We see that the query emits a result each time the first signal is greater than 6 and that the values from each signal is stored in a separate vector in the result. So we now have one vector per signal which is exactly what we need to do statistics over each of the signals.

### Trigger statistics on signal​

Let's say that the second signal in multisignal is RPM values from an engine and the third signal is a light indicator which signals that something has gone wrong. Whenever the indicator light switches on we would like to see some statistics for the engine RPM.

To accomplish this we first need to define a new predicate function that evaluates to true whenever the indicator light is on (i.e., when the third signal is equal to 1):

create function on_light(timeval of vector tv) -> boolean  /* Returns true when element 3 in the vector is equal to 1,     false otherwise. */  as select v[3] = 1       from vector v      where v = value(tv);

Now we can use this new predicate function in a call to twinagg() and wrap it in a function that both transforms the result (as shown in the select statement from the previous section) and carries out any statistics calculations we might be interested in.
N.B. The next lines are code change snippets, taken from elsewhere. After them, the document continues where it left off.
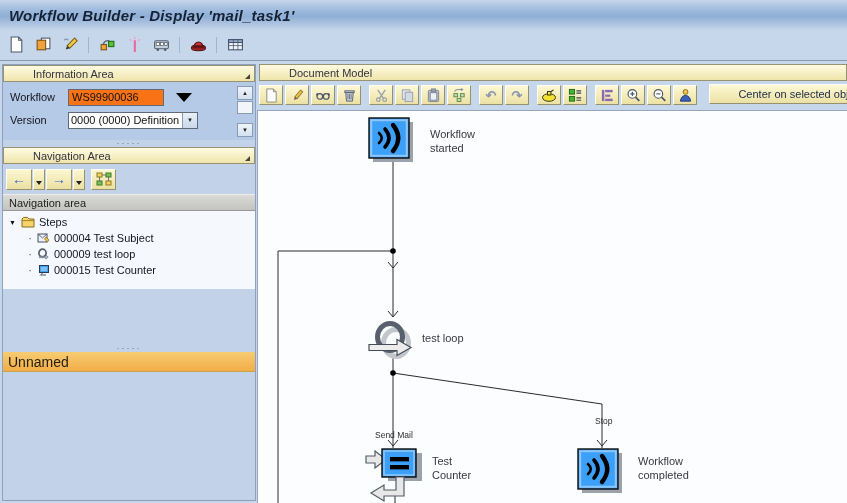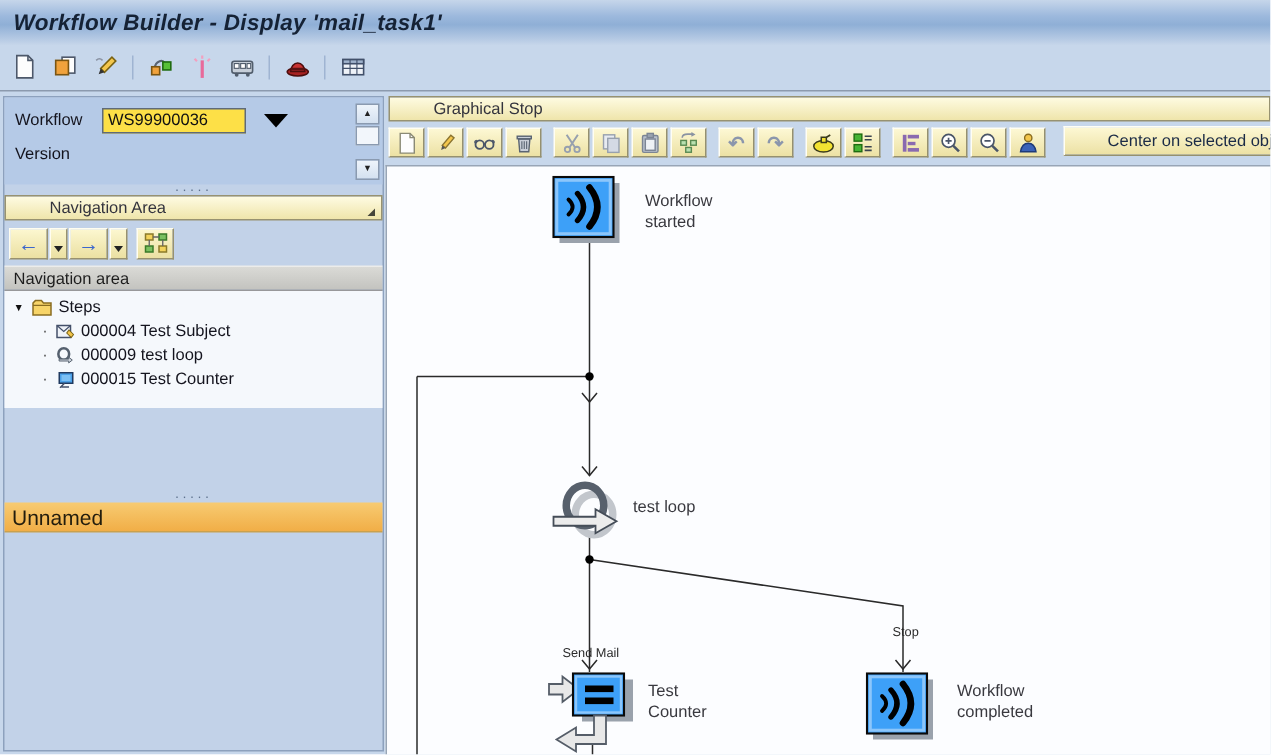"Information Area" div.area-header { html: none -> <div> <span>Information Area</span> <i></i> </div> }
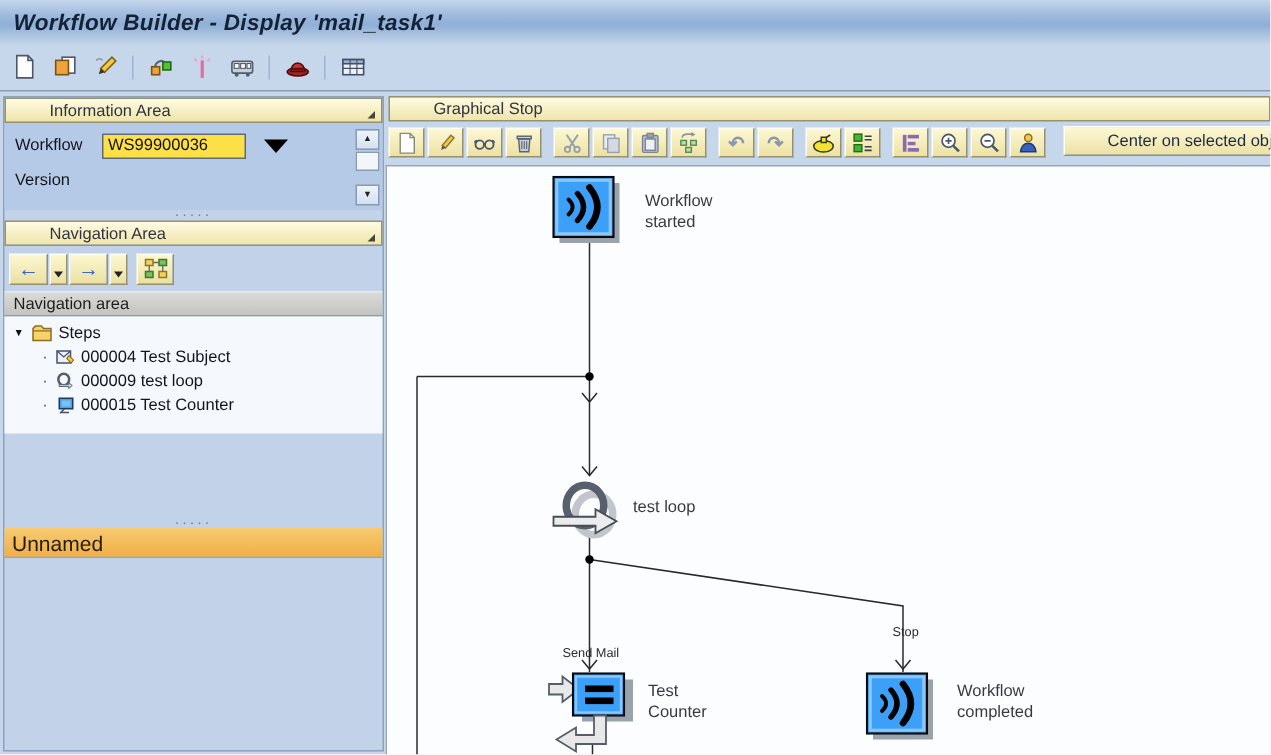"Graphical Stop" span.hdr-text { text: Graphical Stop -> Document Model }
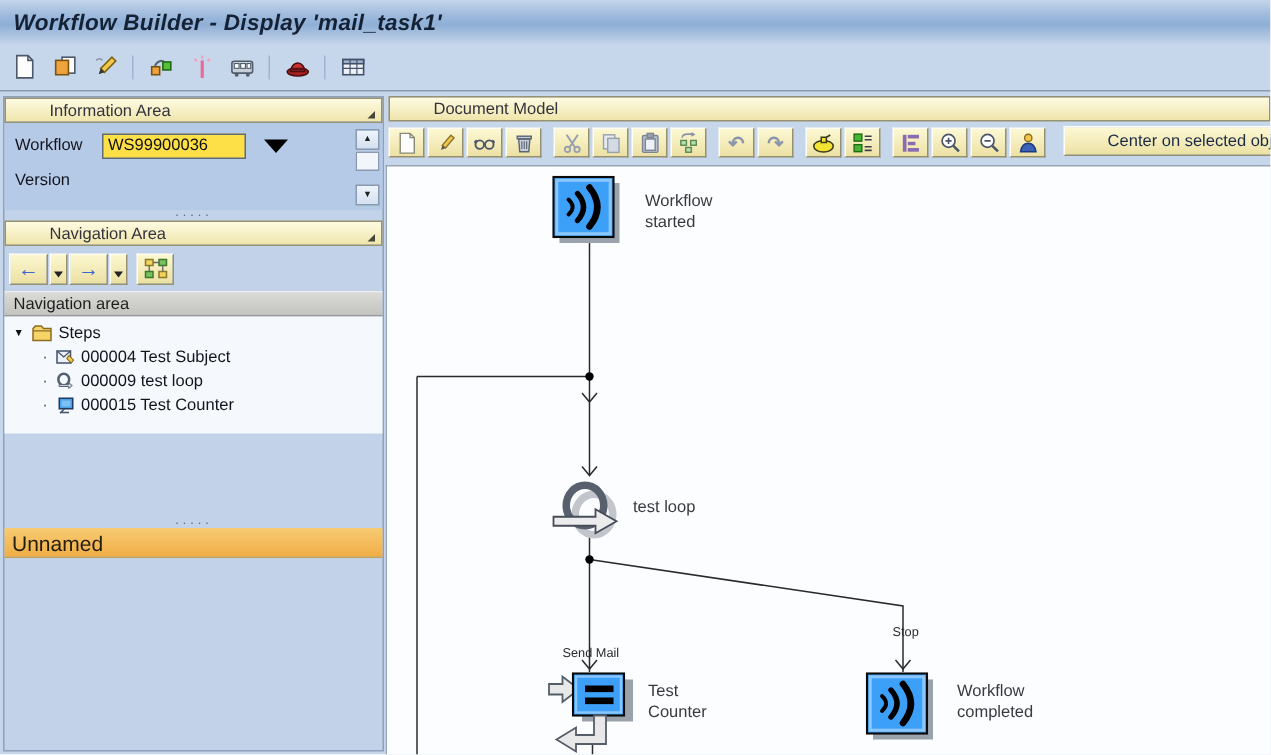"WS99900036" .winput { background: #fde047 -> #f97316 }
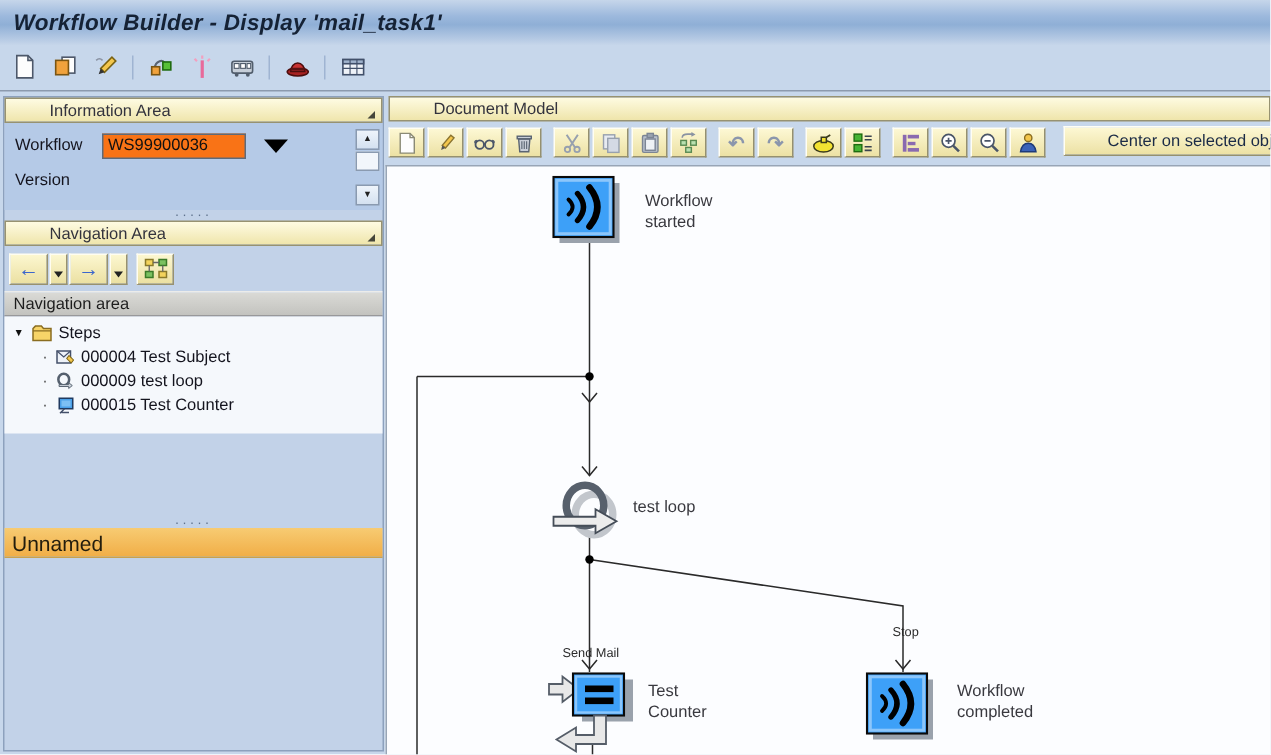"0000 (0000) Definition" div.combo { html: none -> <div> <span>0000 (0000) Definition</span> <span>▼</span> </div> }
create function statistics_on_light() -> stream of vector  as select [ts, rpm_window, mean(rpm_window), stdev(rpm_window)]       from timeval of vector tsv, timeval ts, matrix v,            matrix vt, vector of number rpm_window      where tsv in twinagg(multisignal(), .5, #'on_light')        and v = value(tsv)        and vt = transpose(v)        and ts = timestamp(tsv)        and rpm_window = vt[2];

The function above will show the timestamp, the RPM values for the last 0.5 seconds, and the mean and standard deviation of the RPM each time the indicator light is on. Try it by executing the following query:

statistics_on_light();

### Specify which signal should trigger output​

The on_light predicate function assumes that the light has index three in the vector. This might be subject to change, or you might have other signals that you wish to use as alerts. It would therefore be better if we could provide the index for the alert signal as input. To illustrate this we can define a new predicate function for general alerts:

create function on_alert(timeval of vector tv, vector params)  -> boolean  as select v[signal_index] = 1       from vector v, number signal_index      where v = value(tv)        and signal_index = params[1];

We can now tweak the statistics_on_light function by passing the index of the light signal into the predicate function:

create function statistics_on_alert(Number signal_index)  -> stream of vector  as select [ts, rpm_window, mean(rpm_window), stdev(rpm_window)]       from timeval of vector tsv, timeval ts, matrix v,            matrix vt, vector of number rpm_window      where tsv in twinagg(multisignal(), .5, #'on_alert', [signal_index])        and v = value(tsv)        and vt = transpose(v)        and ts = timestamp(tsv)        and rpm_window = vt[2];

Try the new function by calling it with the index set to three:

statistics_on_alert(3);

You should get the same result as you did for statistics_on_light but now you have specified the index of the alert signal manually.

And that concludes this guide on how to use twinagg for conditional time-windowed statistics on multi-signal streams.